● **Task details**
Repeat exactly the lines below, from the line containing "balance: 1920.56 -> 1903.32" through the last line, both included. Leave out any pictures.

Source data
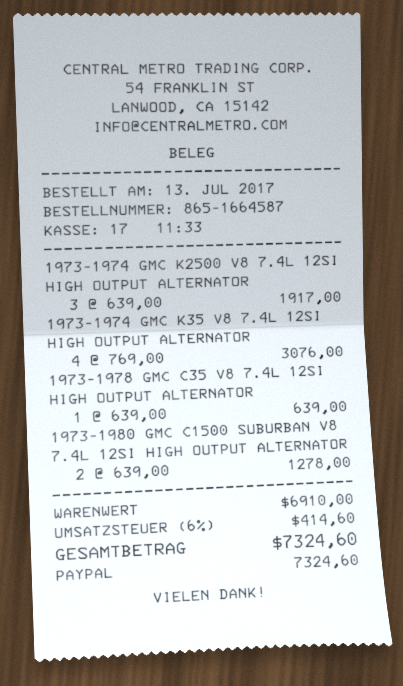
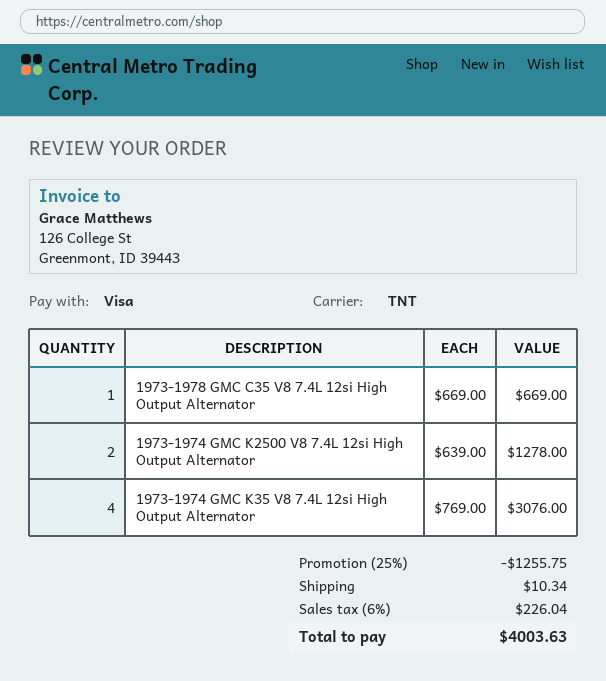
payment method: PayPal -> Visa
1973-1974 GMC K2500 V8 7.4L 12SI HIGH OUTPUT ALTERNATOR: 3 x 639.00 = 1917.00 -> 2 x 639.00 = 1278.00
1973-1978 GMC C35 V8 7.4L 12SI HIGH OUTPUT ALTERNATOR: 1 x 639.00 = 639.00 -> 1 x 669.00 = 669.00
1973-1980 GMC C1500 SUBURBAN V8 7.4L 12SI HIGH OUTPUT ALTERNATOR: 2 x 639.00 = 1278.00 -> none
discount: none -> 25% = 1255.75
shipping: none -> 10.34
tax: 6% = 414.60 -> 6% = 226.04
total: 7324.60 -> 4003.63

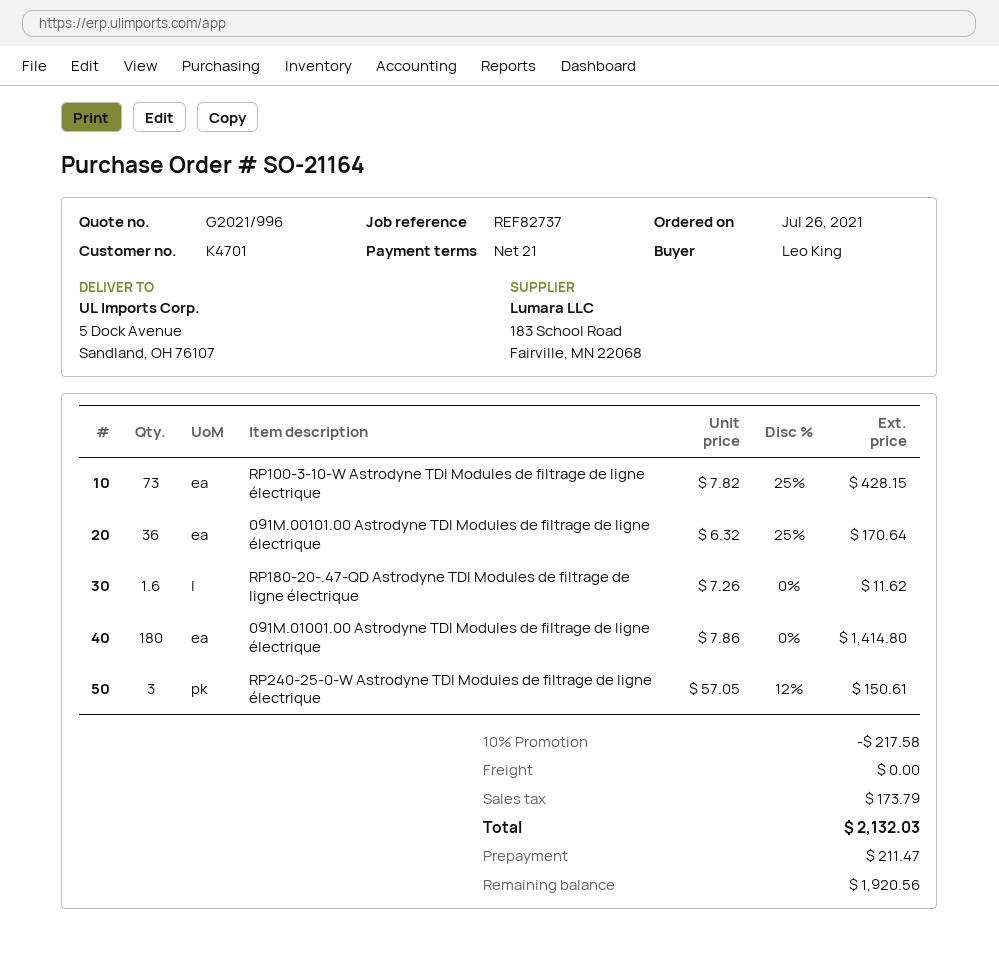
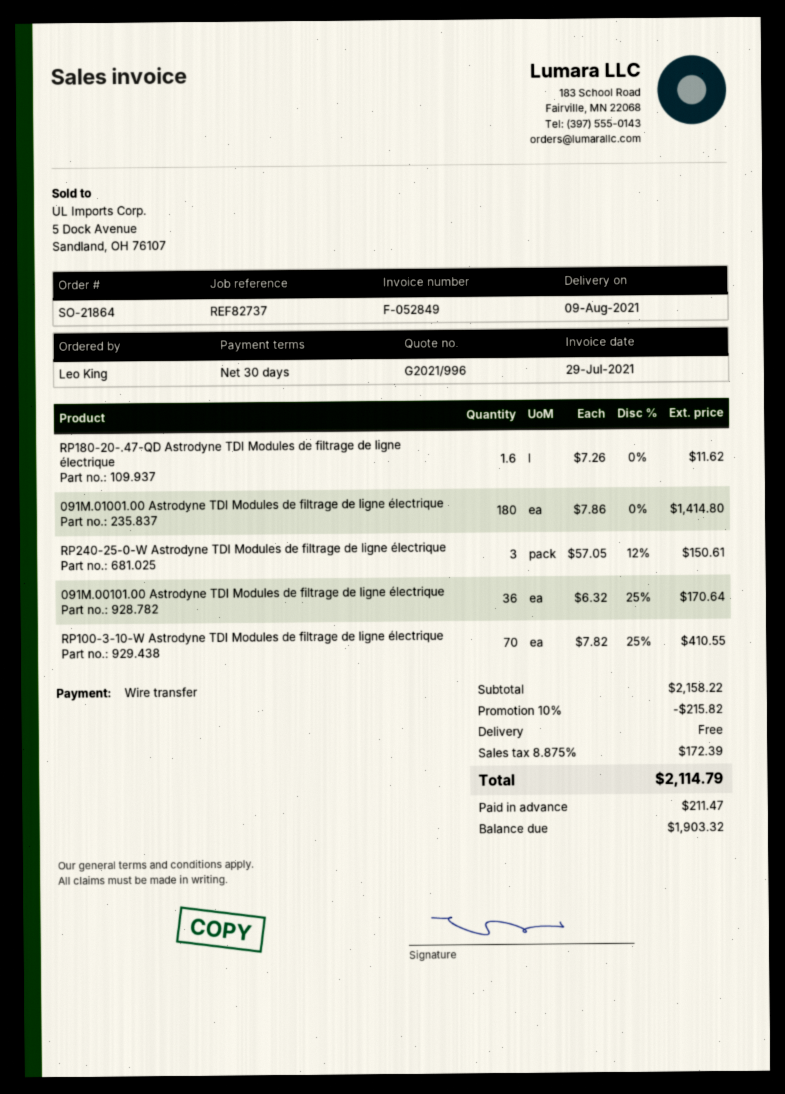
order number: SO-21164 -> SO-21864
payment terms: 21 days -> 30 days
RP100-3-10-W Astrodyne TDI Modules de filtrage de ligne électrique: 73 x 7.82 - 25% = 428.15 -> 70 x 7.82 - 25% = 410.55
discount: 10% = 217.58 -> 10% = 215.82
tax: 173.79 -> 172.39
total: 2132.03 -> 2114.79
balance: 1920.56 -> 1903.32

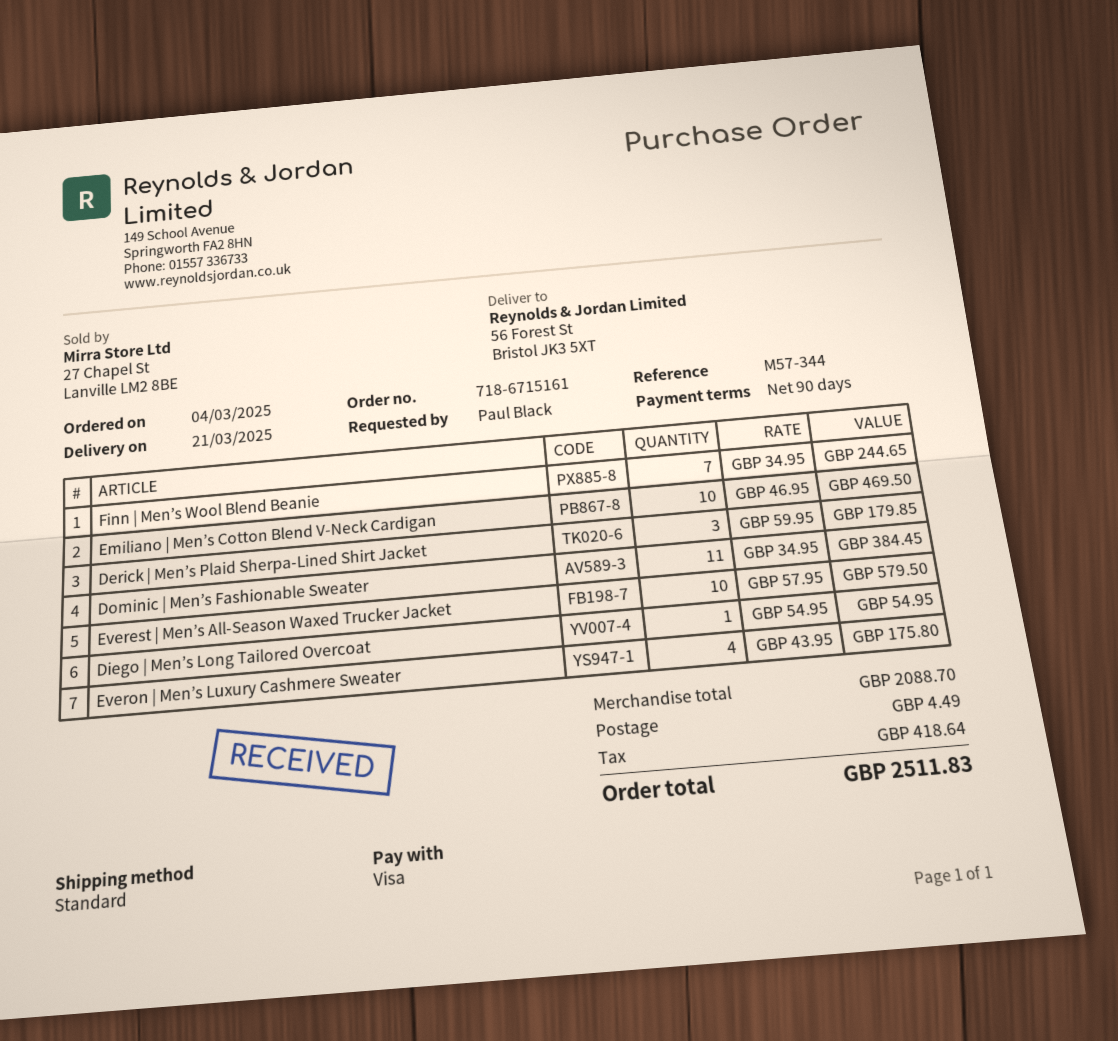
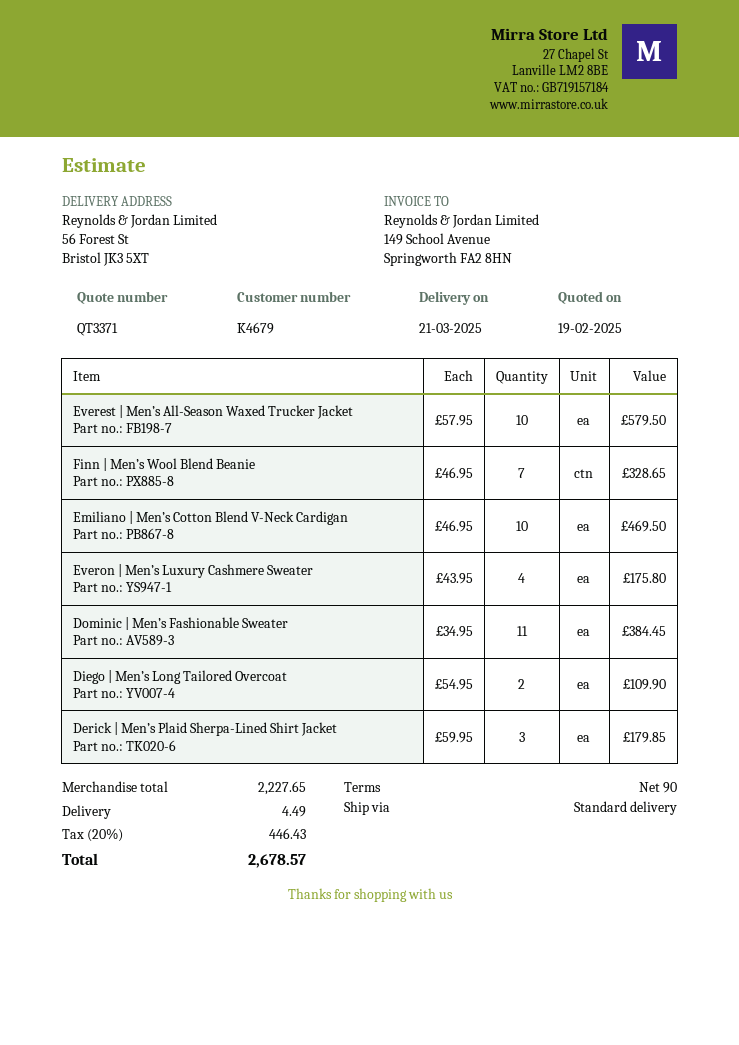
Finn | Men’s Wool Blend Beanie: 7 x 34.95 = 244.65 -> 7 x 46.95 = 328.65
Diego | Men’s Long Tailored Overcoat: 1 x 54.95 = 54.95 -> 2 x 54.95 = 109.90
subtotal: 2088.70 -> 2227.65
tax: 418.64 -> 446.43
total: 2511.83 -> 2678.57

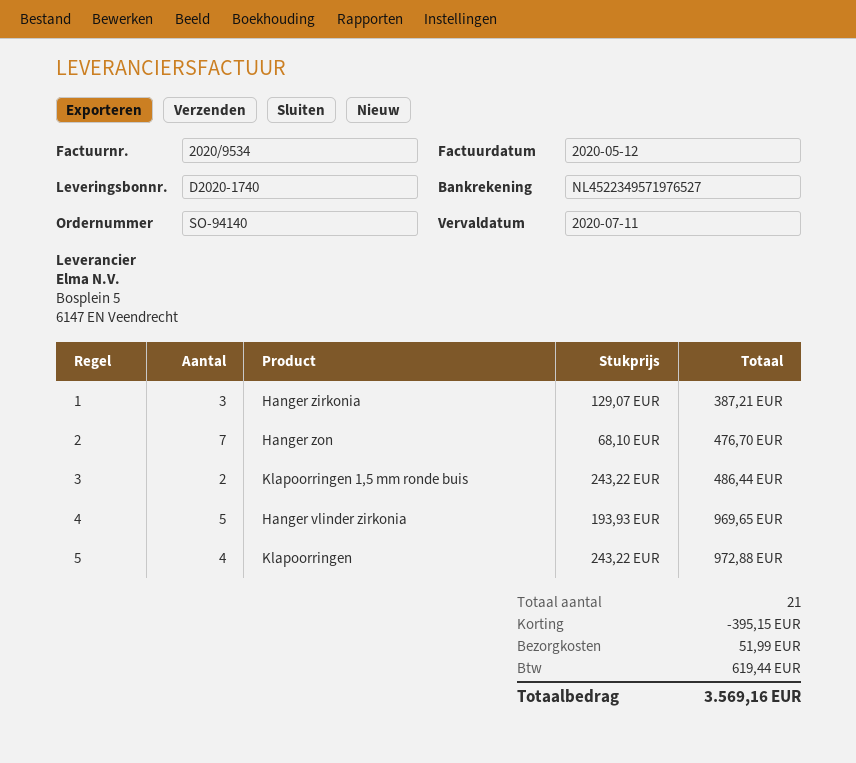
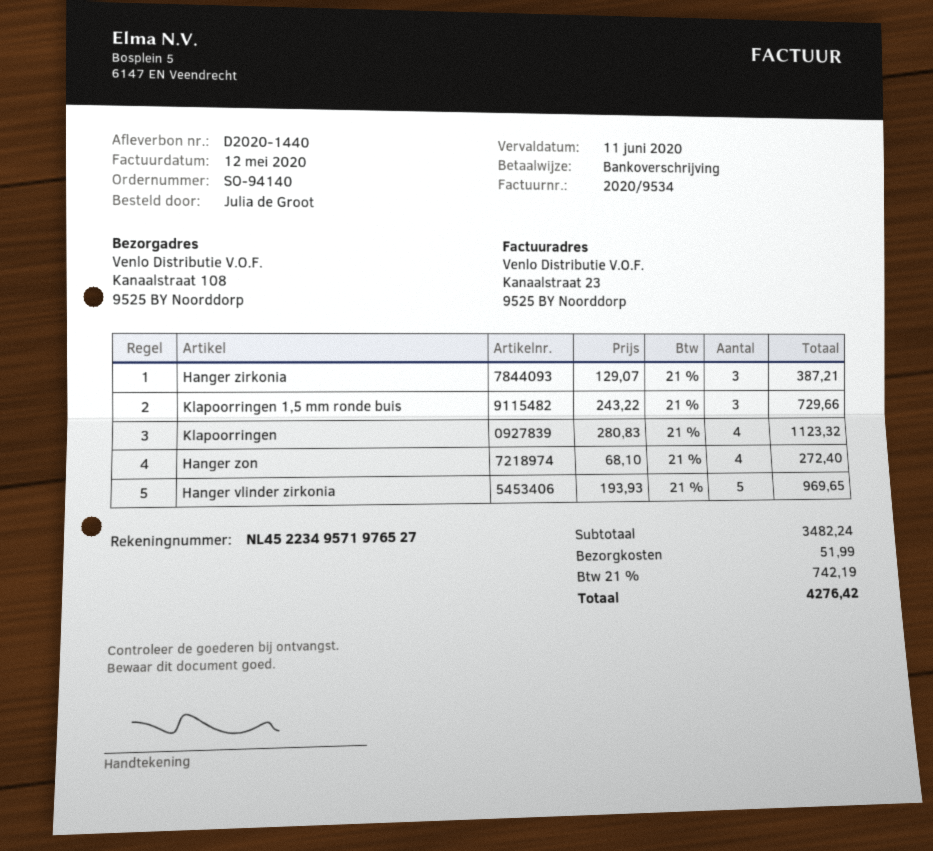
delivery note number: D2020-1740 -> D2020-1440
due date: 2020-07-11 -> 2020-06-11
Hanger zon: 7 x 68.10 = 476.70 -> 4 x 68.10 = 272.40
Klapoorringen 1,5 mm ronde buis: 2 x 243.22 = 486.44 -> 3 x 243.22 = 729.66
Klapoorringen: 4 x 243.22 = 972.88 -> 4 x 280.83 = 1123.32
discount: 395.15 -> none
tax: 619.44 -> 742.19
total: 3569.16 -> 4276.42

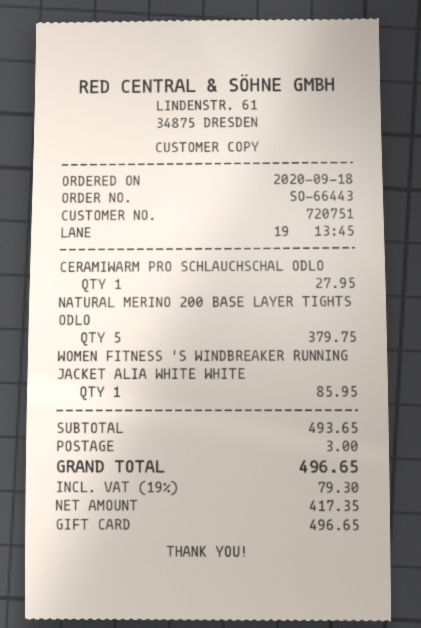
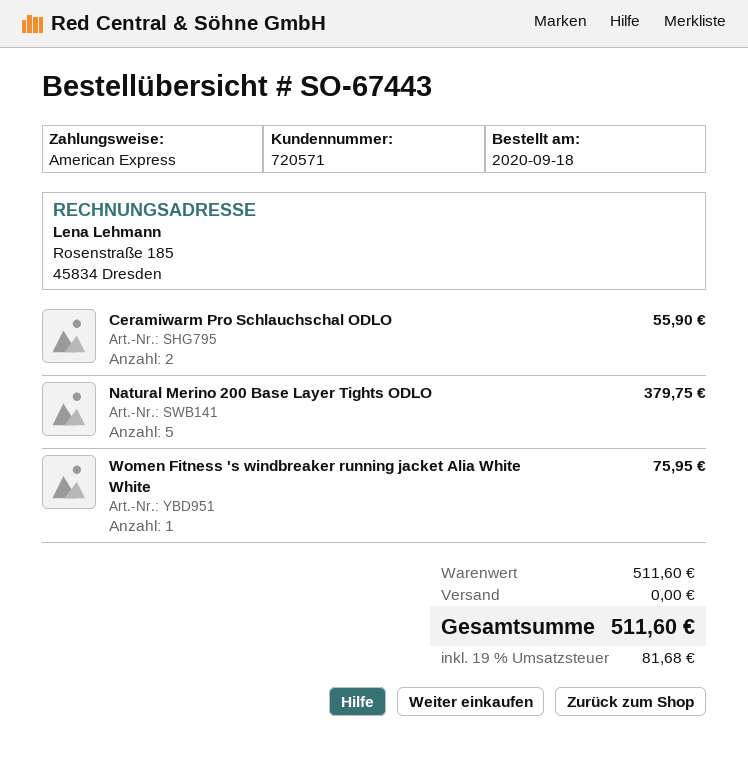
order number: SO-66443 -> SO-67443
customer number: 720751 -> 720571
payment method: gift card -> American Express
CERAMIWARM PRO SCHLAUCHSCHAL ODLO: 1 for 27.95 -> 2 for 55.90
WOMEN FITNESS 'S WINDBREAKER RUNNING JACKET ALIA WHITE WHITE: 1 for 85.95 -> 1 for 75.95
subtotal: 493.65 -> 511.60
shipping: 3.00 -> 0.00
tax: 19% = 79.30 -> 19% = 81.68
total: 496.65 -> 511.60

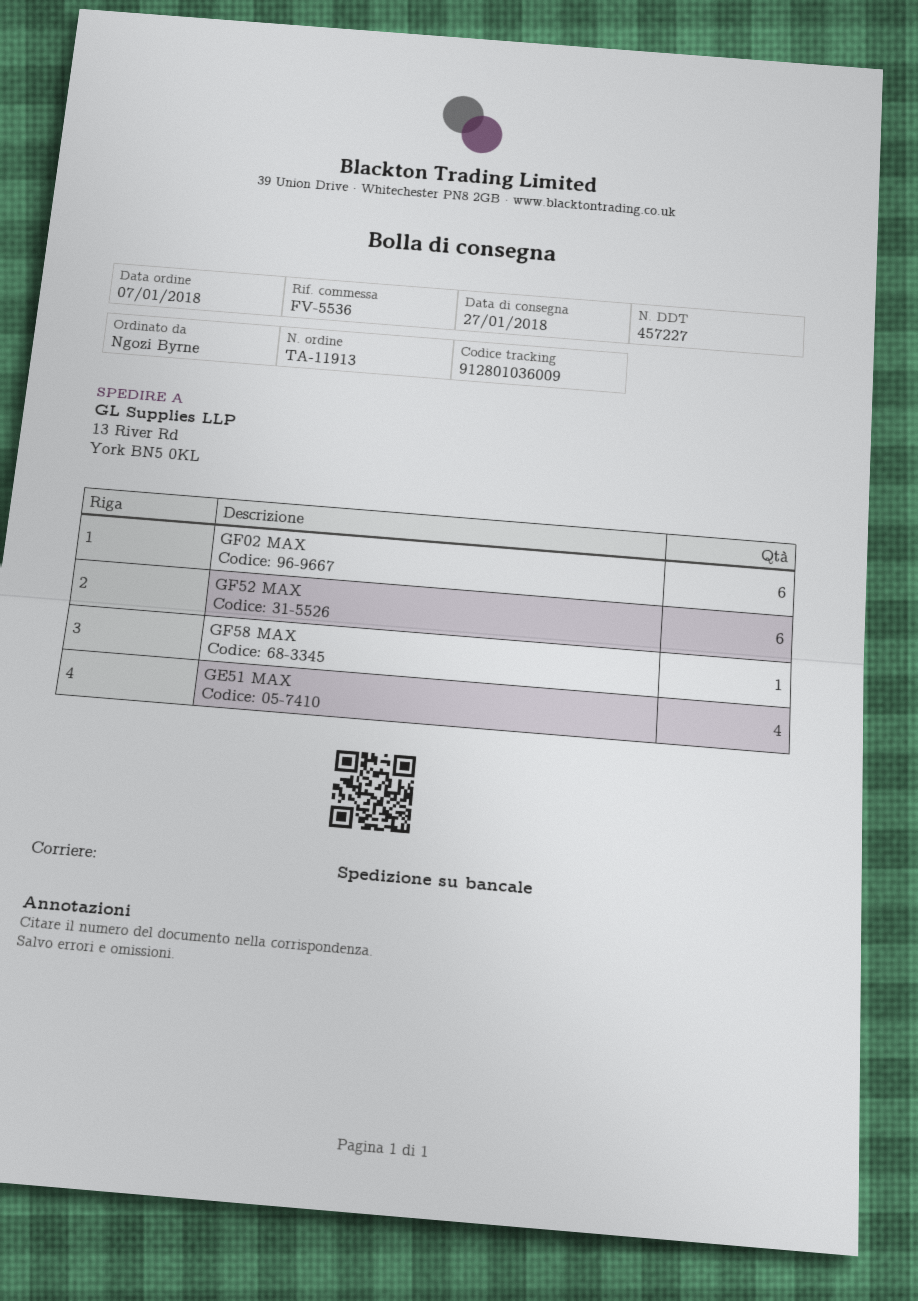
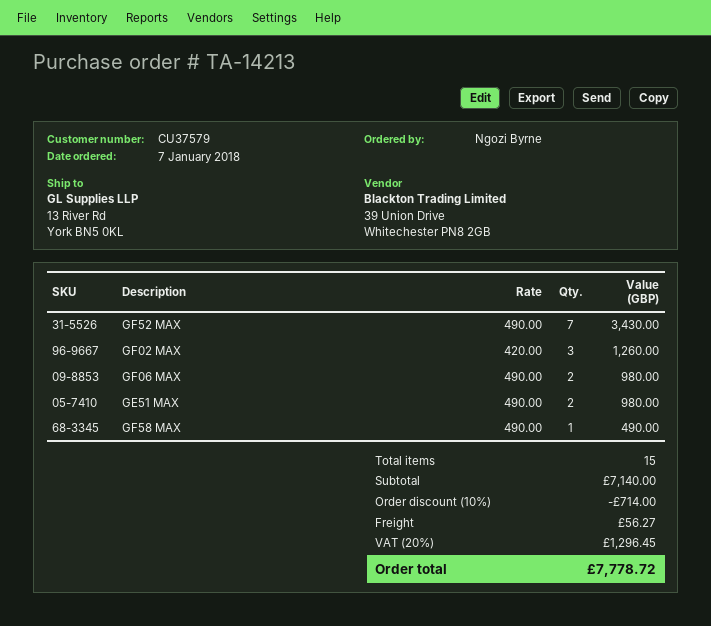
order number: TA-11913 -> TA-14213
GF02 MAX: 6 -> 3
GF52 MAX: 6 -> 7
GE51 MAX: 4 -> 2
GF06 MAX: none -> 2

● **Response area**
balance: 1920.56 -> 1903.32

Finn | Men’s Wool Blend Beanie: 7 x 34.95 = 244.65 -> 7 x 46.95 = 328.65
Diego | Men’s Long Tailored Overcoat: 1 x 54.95 = 54.95 -> 2 x 54.95 = 109.90
subtotal: 2088.70 -> 2227.65
tax: 418.64 -> 446.43
total: 2511.83 -> 2678.57

delivery note number: D2020-1740 -> D2020-1440
due date: 2020-07-11 -> 2020-06-11
Hanger zon: 7 x 68.10 = 476.70 -> 4 x 68.10 = 272.40
Klapoorringen 1,5 mm ronde buis: 2 x 243.22 = 486.44 -> 3 x 243.22 = 729.66
Klapoorringen: 4 x 243.22 = 972.88 -> 4 x 280.83 = 1123.32
discount: 395.15 -> none
tax: 619.44 -> 742.19
total: 3569.16 -> 4276.42

order number: SO-66443 -> SO-67443
customer number: 720751 -> 720571
payment method: gift card -> American Express
CERAMIWARM PRO SCHLAUCHSCHAL ODLO: 1 for 27.95 -> 2 for 55.90
WOMEN FITNESS 'S WINDBREAKER RUNNING JACKET ALIA WHITE WHITE: 1 for 85.95 -> 1 for 75.95
subtotal: 493.65 -> 511.60
shipping: 3.00 -> 0.00
tax: 19% = 79.30 -> 19% = 81.68
total: 496.65 -> 511.60

order number: TA-11913 -> TA-14213
GF02 MAX: 6 -> 3
GF52 MAX: 6 -> 7
GE51 MAX: 4 -> 2
GF06 MAX: none -> 2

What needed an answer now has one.